By JOHN L. ALLEN JR.
Though lengthy volumes have been written about Christian history in the Czech lands, the casual observer really only needs two words to understand the striking ambivalence that Catholicism often evokes here: Jan Hus.
In America, “Good King Wenceslas” is probably the single most famous figure from Czech history, owing largely to the popular Christmas carol. His memory lives on here too, but more commonly it’s the medieval preacher Jan Hus who is lionized as the real father of the Czech nation and the embodiment of its virtues. The fact that Hus was burned at the stake by the Catholic church in 1415 goes a long way toward explaining why, for some locals, being Czech and being hostile to Catholicism are practically the same thing.
Even the most avowedly atheistic Czechs celebrate Hus as a nationalist founder. Ted Turnau, who teaches the sociology of religion at Charles University, says that in Czech schools still today, Hus is often presented as the father of the nation, and of resistance to outside domination, with only scant mention of his religious views.
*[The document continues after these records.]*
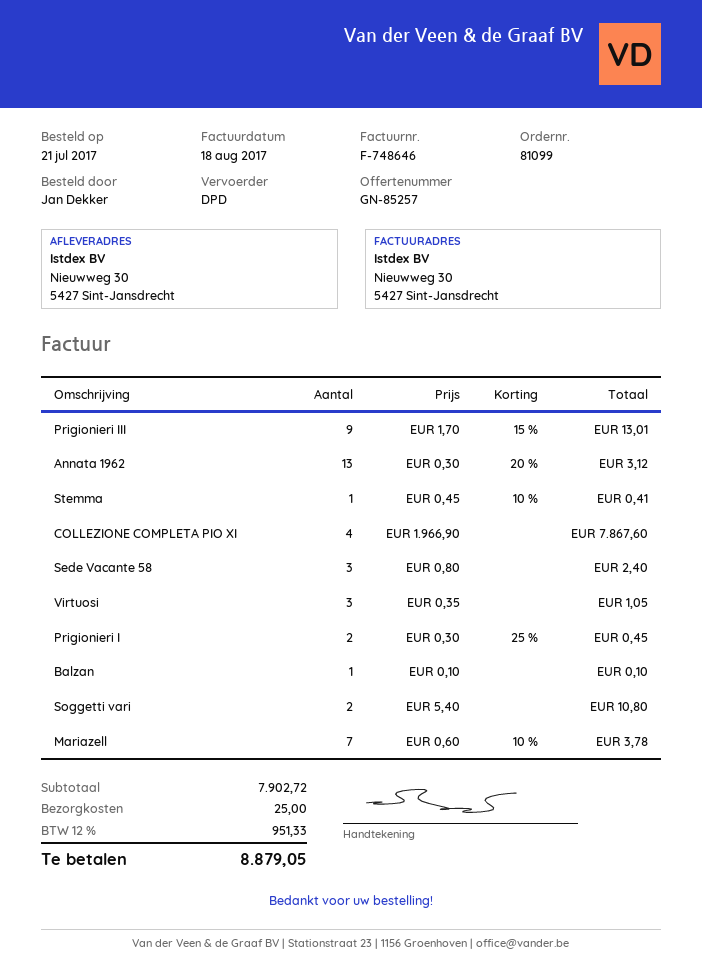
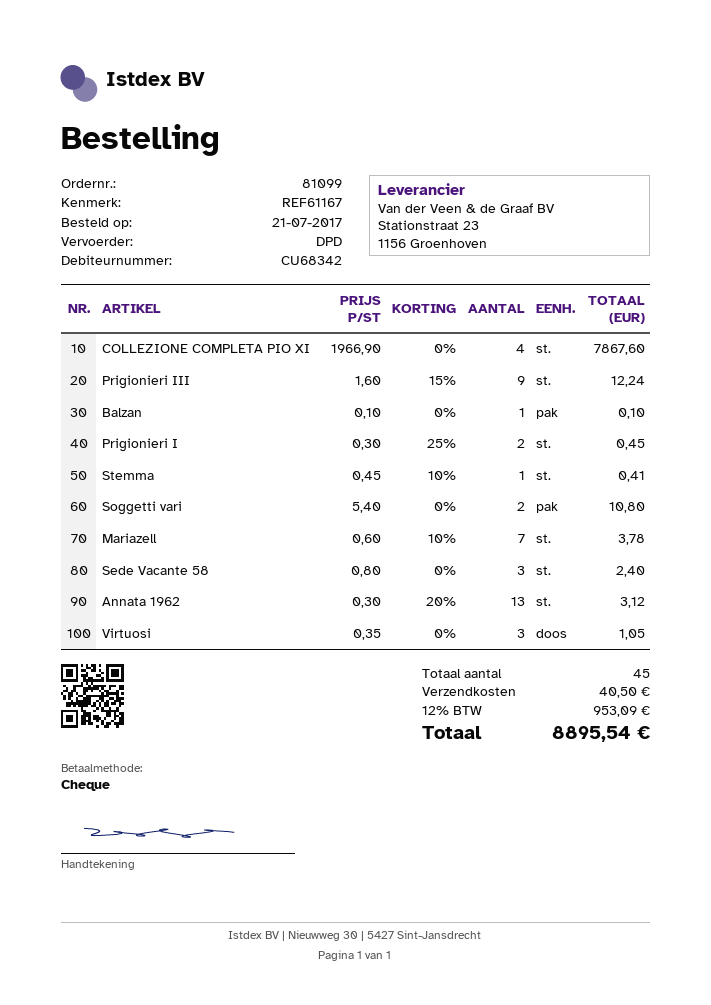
Prigionieri III: 9 x 1.70 - 15% = 13.01 -> 9 x 1.60 - 15% = 12.24
shipping: 25.00 -> 40.50
tax: 12% = 951.33 -> 12% = 953.09
total: 8879.05 -> 8895.54

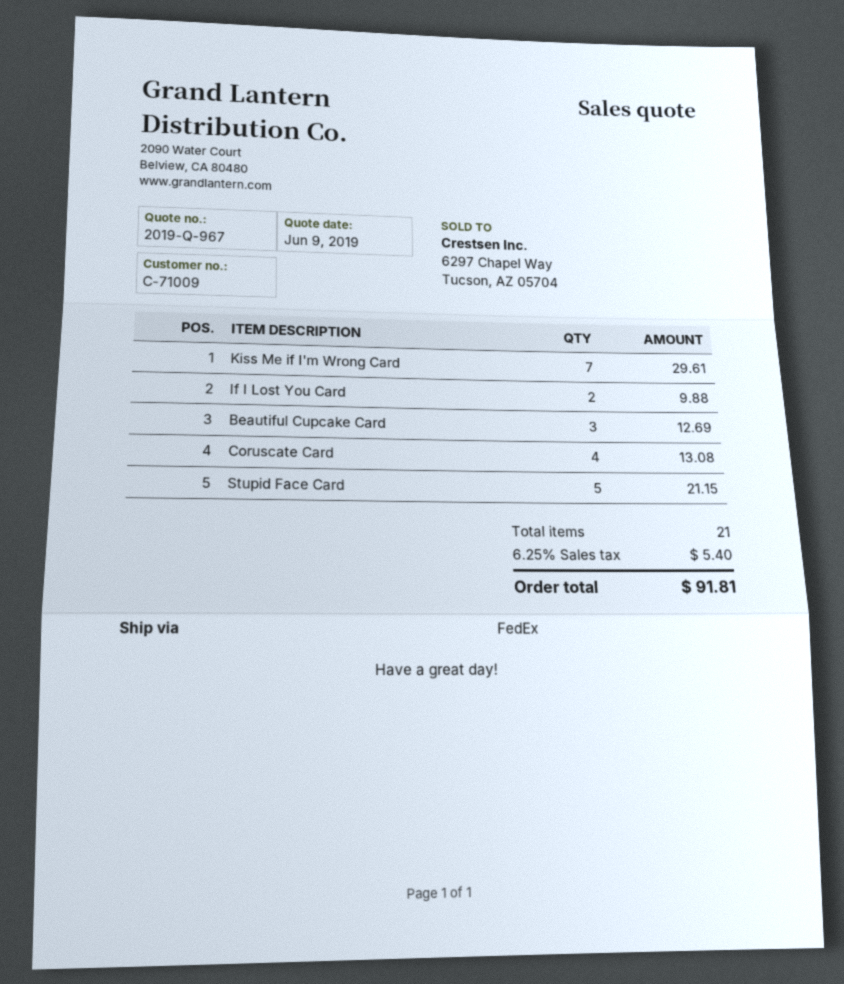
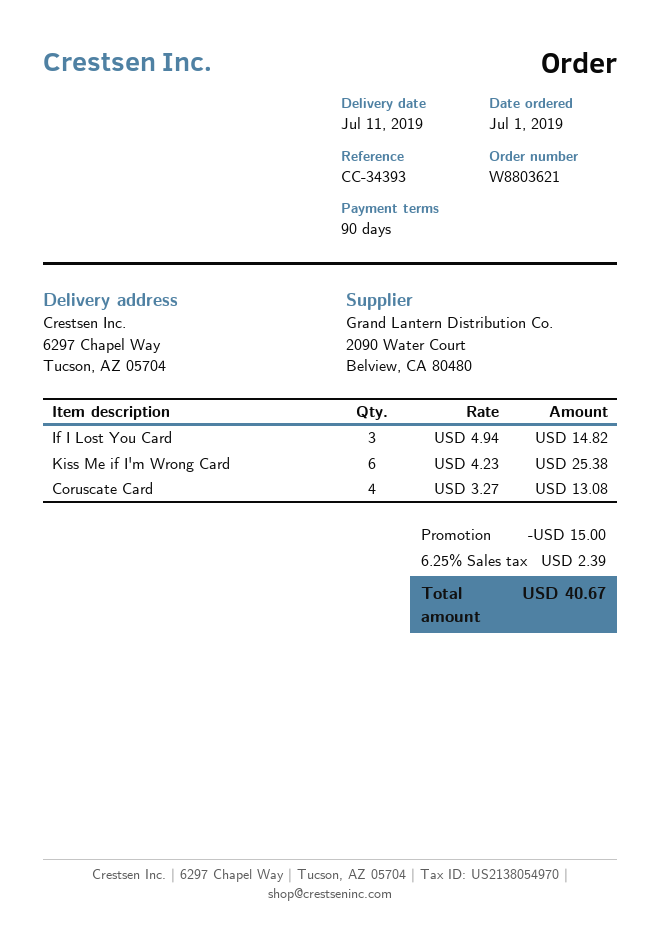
Kiss Me if I'm Wrong Card: 7 for 29.61 -> 6 for 25.38
If I Lost You Card: 2 for 9.88 -> 3 for 14.82
Beautiful Cupcake Card: 3 for 12.69 -> none
Stupid Face Card: 5 for 21.15 -> none
discount: none -> 15.00
tax: 6.25% = 5.40 -> 6.25% = 2.39
total: 91.81 -> 40.67

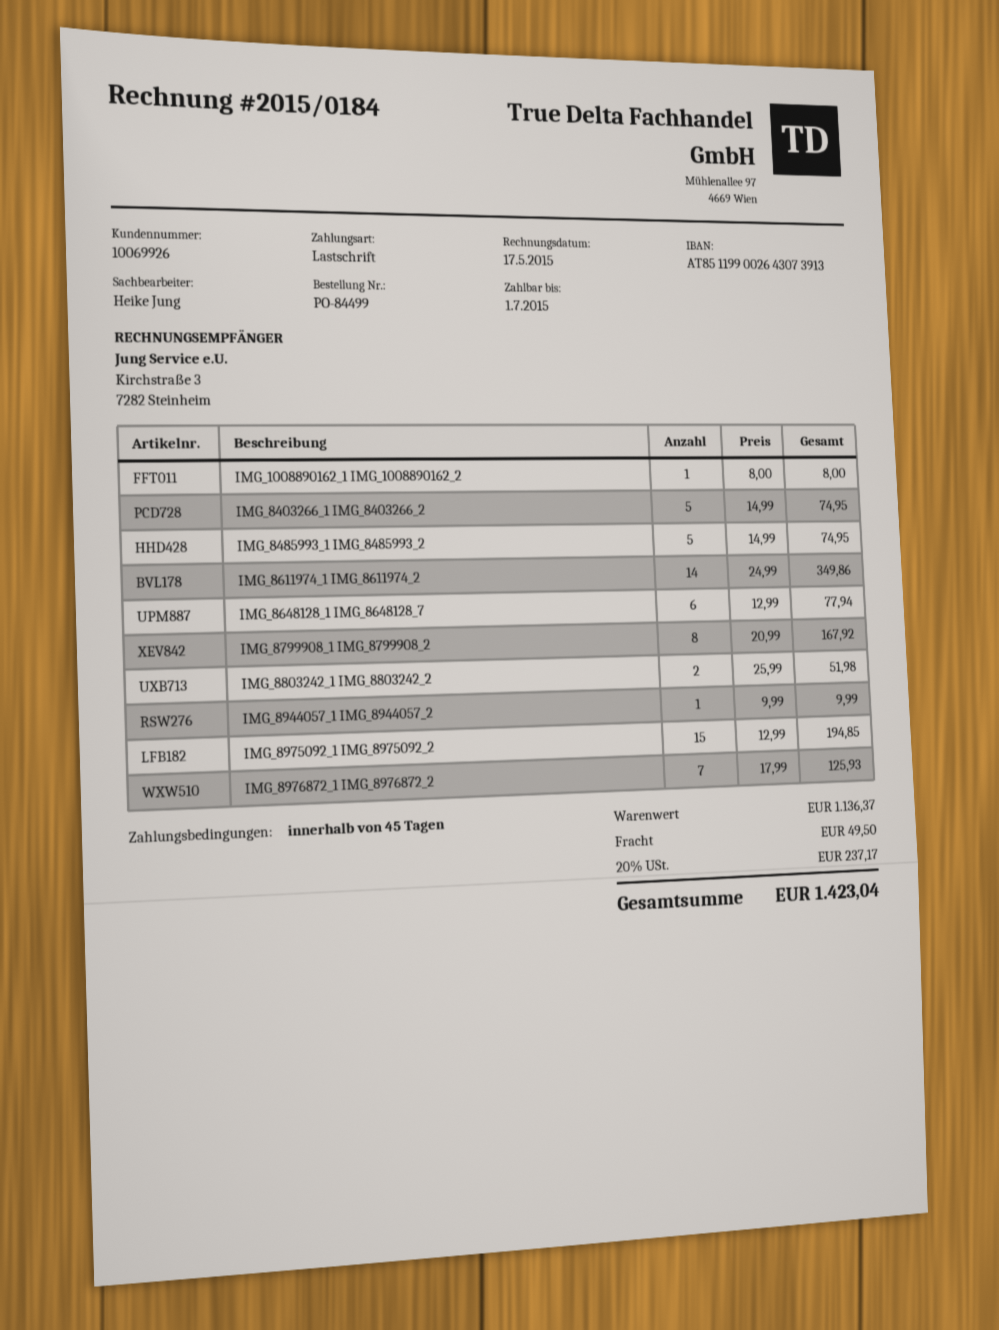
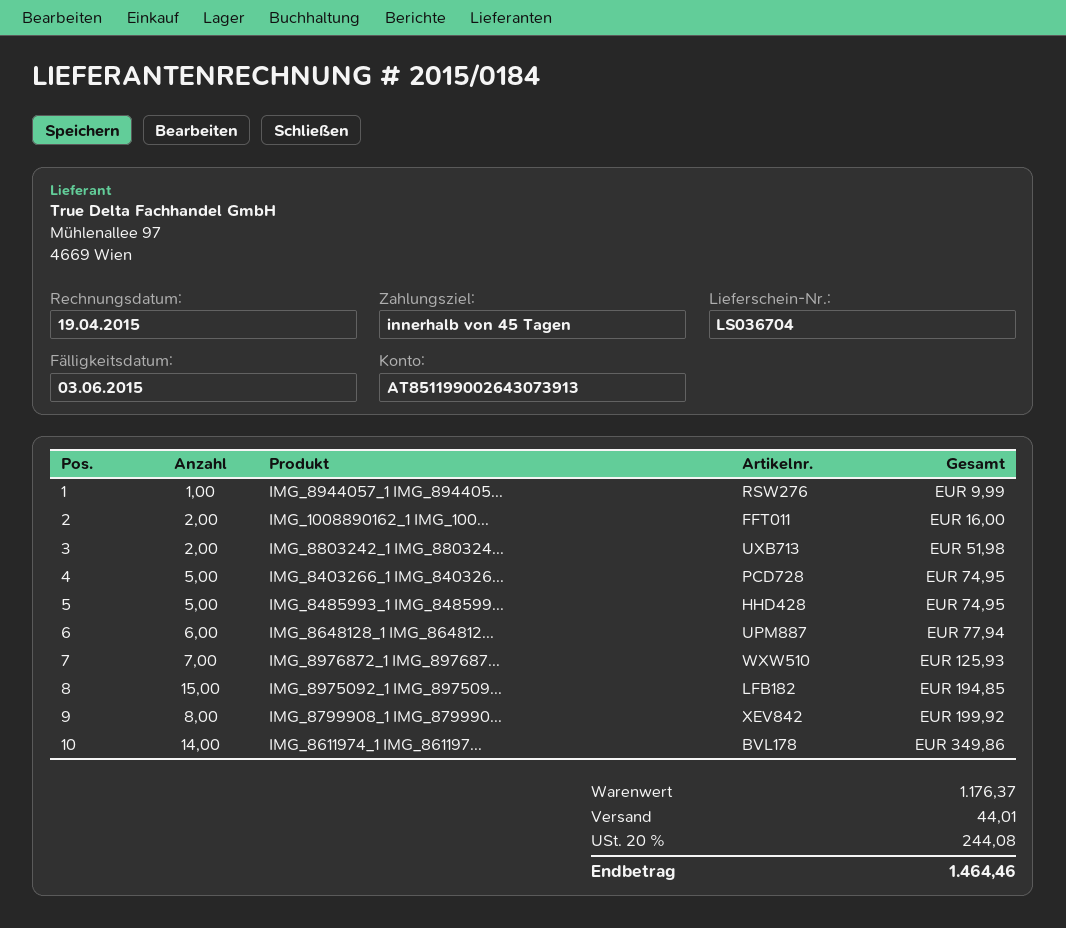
invoice date: 2015-05-17 -> 2015-04-19
due date: 2015-07-01 -> 2015-06-03
IMG_1008890162_1 IMG_1008890162_2: 1 for 8.00 -> 2 for 16.00
IMG_8799908_1 IMG_8799908_2: 8 for 167.92 -> 8 for 199.92
subtotal: 1136.37 -> 1176.37
shipping: 49.50 -> 44.01
tax: 20% = 237.17 -> 20% = 244.08
total: 1423.04 -> 1464.46

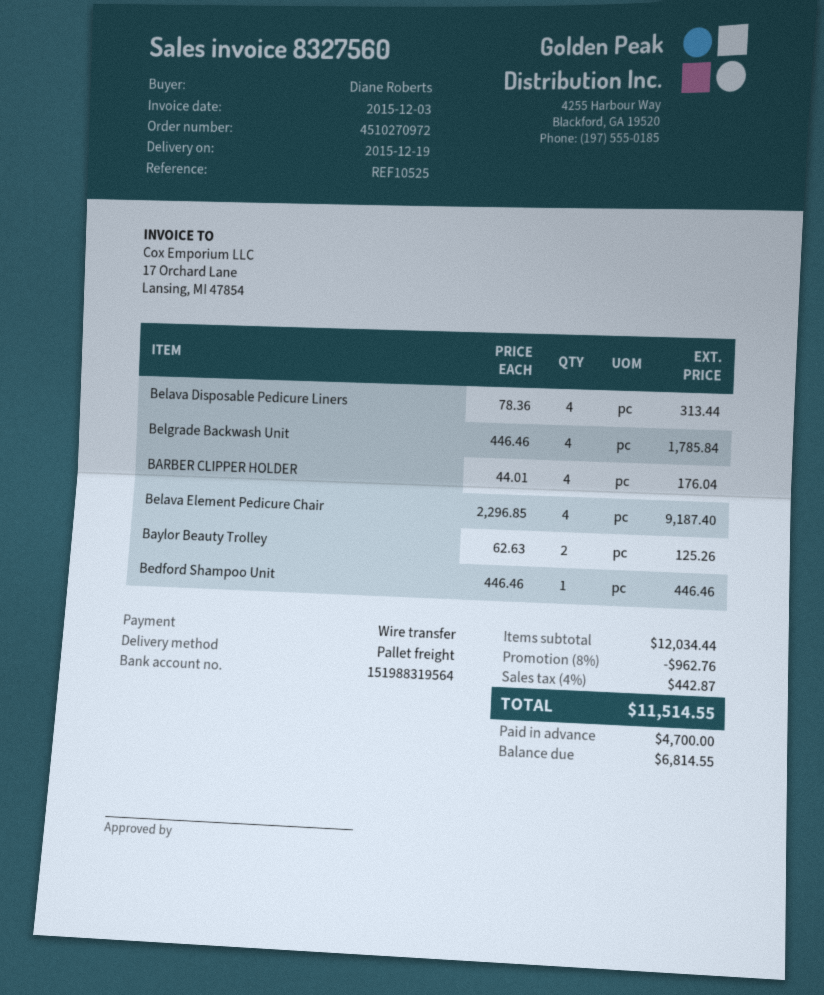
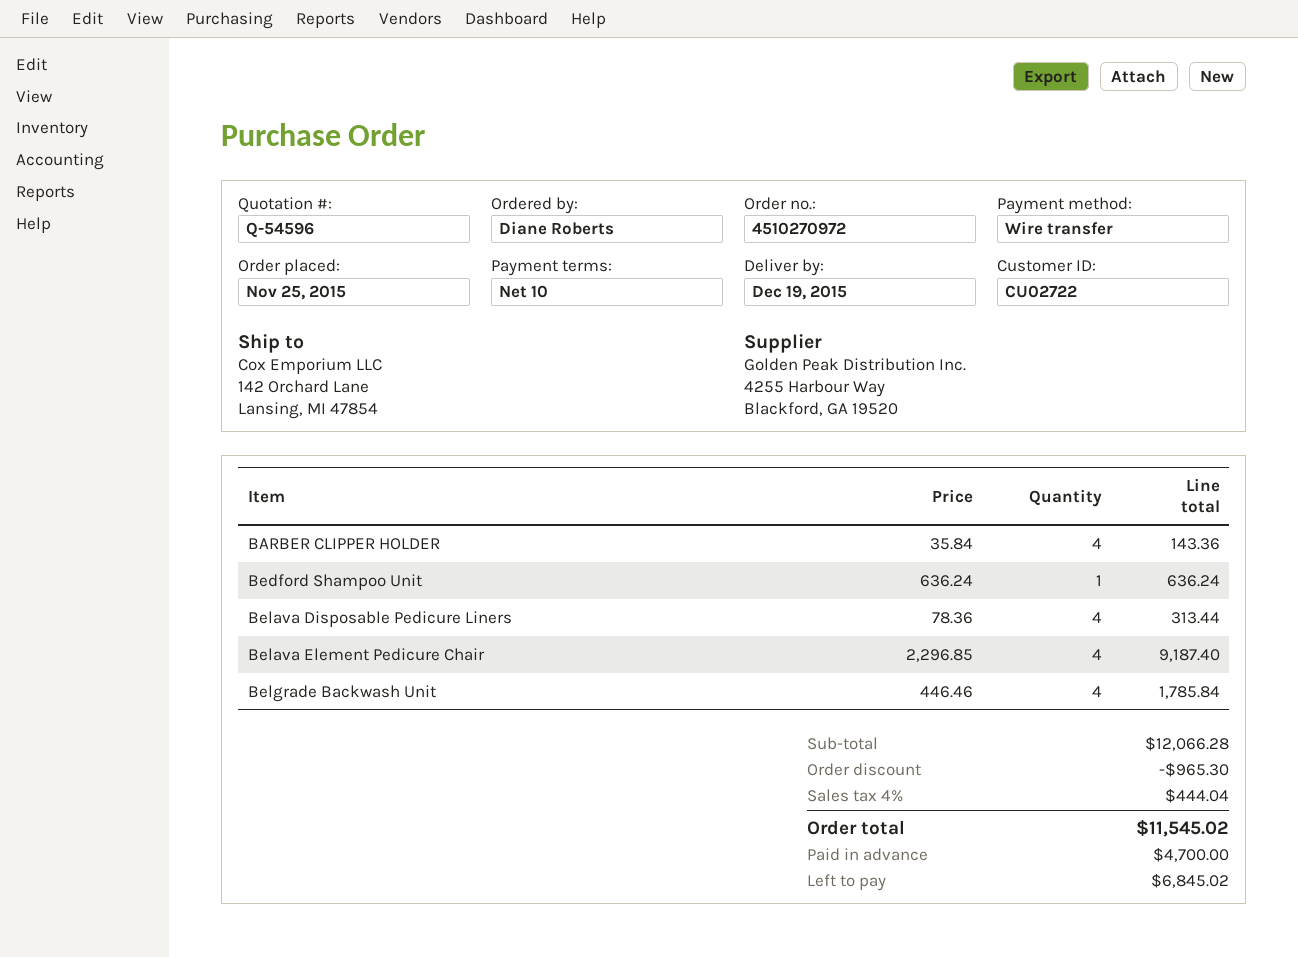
BARBER CLIPPER HOLDER: 4 x 44.01 = 176.04 -> 4 x 35.84 = 143.36
Baylor Beauty Trolley: 2 x 62.63 = 125.26 -> none
Bedford Shampoo Unit: 1 x 446.46 = 446.46 -> 1 x 636.24 = 636.24
subtotal: 12034.44 -> 12066.28
discount: 962.76 -> 965.30
tax: 4% = 442.87 -> 4% = 444.04
total: 11514.55 -> 11545.02
balance: 6814.55 -> 6845.02

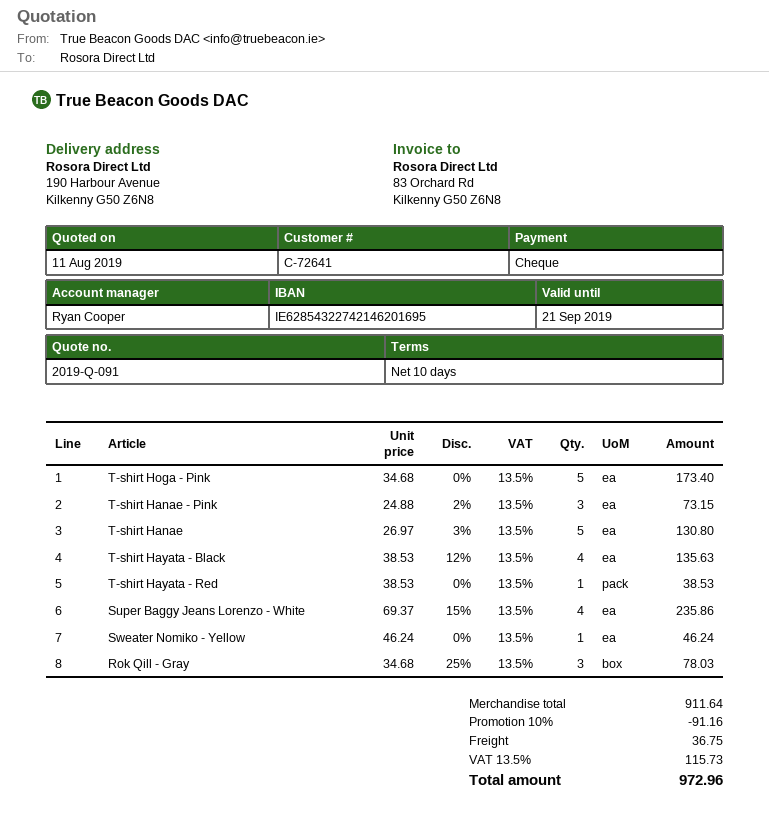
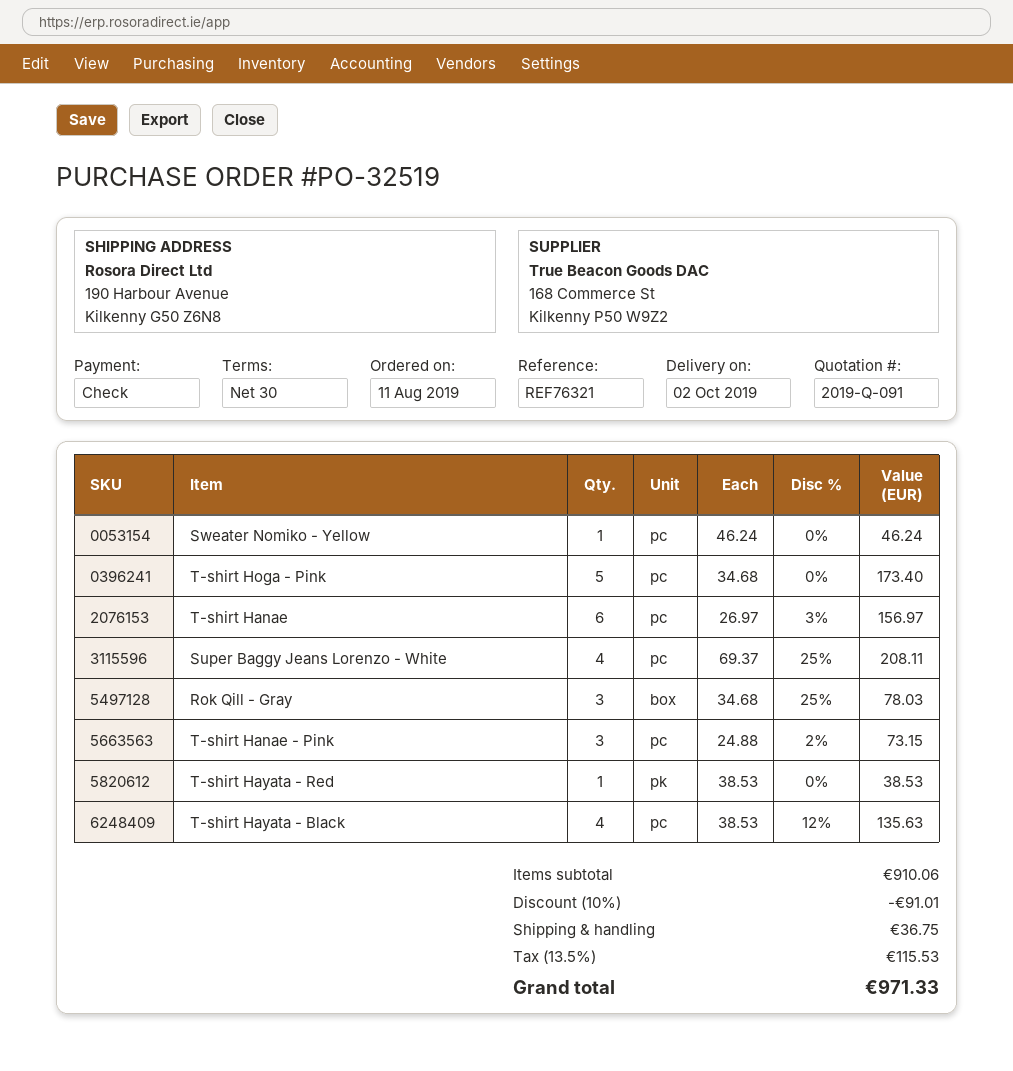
payment terms: 10 days -> 30 days
T-shirt Hanae: 5 x 26.97 - 3% = 130.80 -> 6 x 26.97 - 3% = 156.97
Super Baggy Jeans Lorenzo - White: 4 x 69.37 - 15% = 235.86 -> 4 x 69.37 - 25% = 208.11
subtotal: 911.64 -> 910.06
discount: 10% = 91.16 -> 10% = 91.01
tax: 13.5% = 115.73 -> 13.5% = 115.53
total: 972.96 -> 971.33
Born in 1372 in Bohemia, Hus is widely acknowledged as a forerunner of the Protestant Reformation, sort of a prototype for Martin Luther. He encouraged reading the Bible in Czech, condemned the medieval practice of indulgences, and insisted that “the church” is not merely the hierarchy but the entire fellowship of believers. Summoned to the Council of Constance to face charges of heresy, Hus refused to recant and was executed on July 6, 1415.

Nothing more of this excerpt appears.